### Task instructions
In the entries that follow, the lines from the one with "tax: 5.5% = 127.82 -> 5.5% = 147.78" through the one with "tax: 6.25% = 1151.30 -> 6.25% = 1059.69" are the ones to write out, exactly and with both ends included. Nothing else should appear.

### Records shown
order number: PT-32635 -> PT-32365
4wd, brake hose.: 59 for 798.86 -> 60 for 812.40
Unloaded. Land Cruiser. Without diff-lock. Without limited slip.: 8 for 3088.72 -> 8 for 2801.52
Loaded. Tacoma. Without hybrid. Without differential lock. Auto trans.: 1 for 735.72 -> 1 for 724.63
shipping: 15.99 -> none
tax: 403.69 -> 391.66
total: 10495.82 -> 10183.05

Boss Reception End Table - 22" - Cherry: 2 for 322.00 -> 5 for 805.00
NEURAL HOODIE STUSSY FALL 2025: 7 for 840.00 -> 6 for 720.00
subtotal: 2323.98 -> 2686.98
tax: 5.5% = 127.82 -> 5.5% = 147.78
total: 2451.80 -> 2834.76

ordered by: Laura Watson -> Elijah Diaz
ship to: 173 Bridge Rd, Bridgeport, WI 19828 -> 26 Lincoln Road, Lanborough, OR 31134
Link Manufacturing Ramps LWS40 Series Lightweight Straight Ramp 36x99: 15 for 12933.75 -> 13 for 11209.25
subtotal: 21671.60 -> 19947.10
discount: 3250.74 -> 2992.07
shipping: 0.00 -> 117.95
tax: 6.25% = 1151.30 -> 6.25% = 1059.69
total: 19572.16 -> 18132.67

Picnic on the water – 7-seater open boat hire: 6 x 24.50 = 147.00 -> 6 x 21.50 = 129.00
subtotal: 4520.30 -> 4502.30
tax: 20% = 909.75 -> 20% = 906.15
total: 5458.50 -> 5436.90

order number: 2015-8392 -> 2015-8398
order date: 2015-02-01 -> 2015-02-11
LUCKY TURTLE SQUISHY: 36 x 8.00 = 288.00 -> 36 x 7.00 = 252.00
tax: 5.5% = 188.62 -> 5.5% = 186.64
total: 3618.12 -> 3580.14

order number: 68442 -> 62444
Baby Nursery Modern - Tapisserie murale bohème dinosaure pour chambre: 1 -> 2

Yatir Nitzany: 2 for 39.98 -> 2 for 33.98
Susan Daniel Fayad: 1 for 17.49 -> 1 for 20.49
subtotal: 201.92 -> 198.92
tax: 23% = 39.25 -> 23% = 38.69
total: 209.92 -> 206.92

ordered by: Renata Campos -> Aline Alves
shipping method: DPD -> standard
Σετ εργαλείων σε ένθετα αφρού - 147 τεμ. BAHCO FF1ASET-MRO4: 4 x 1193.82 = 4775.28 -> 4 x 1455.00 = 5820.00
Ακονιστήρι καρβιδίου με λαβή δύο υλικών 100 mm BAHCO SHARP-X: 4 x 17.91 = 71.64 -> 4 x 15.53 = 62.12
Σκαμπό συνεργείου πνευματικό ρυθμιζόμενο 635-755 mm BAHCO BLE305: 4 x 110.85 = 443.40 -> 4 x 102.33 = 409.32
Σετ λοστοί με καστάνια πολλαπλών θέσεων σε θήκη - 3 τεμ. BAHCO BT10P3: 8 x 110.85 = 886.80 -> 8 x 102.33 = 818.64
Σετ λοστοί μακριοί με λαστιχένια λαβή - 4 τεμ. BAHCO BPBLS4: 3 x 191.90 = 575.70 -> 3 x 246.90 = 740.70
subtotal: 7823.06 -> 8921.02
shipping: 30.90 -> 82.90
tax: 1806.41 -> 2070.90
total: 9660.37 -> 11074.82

### Task response
tax: 5.5% = 127.82 -> 5.5% = 147.78
total: 2451.80 -> 2834.76

ordered by: Laura Watson -> Elijah Diaz
ship to: 173 Bridge Rd, Bridgeport, WI 19828 -> 26 Lincoln Road, Lanborough, OR 31134
Link Manufacturing Ramps LWS40 Series Lightweight Straight Ramp 36x99: 15 for 12933.75 -> 13 for 11209.25
subtotal: 21671.60 -> 19947.10
discount: 3250.74 -> 2992.07
shipping: 0.00 -> 117.95
tax: 6.25% = 1151.30 -> 6.25% = 1059.69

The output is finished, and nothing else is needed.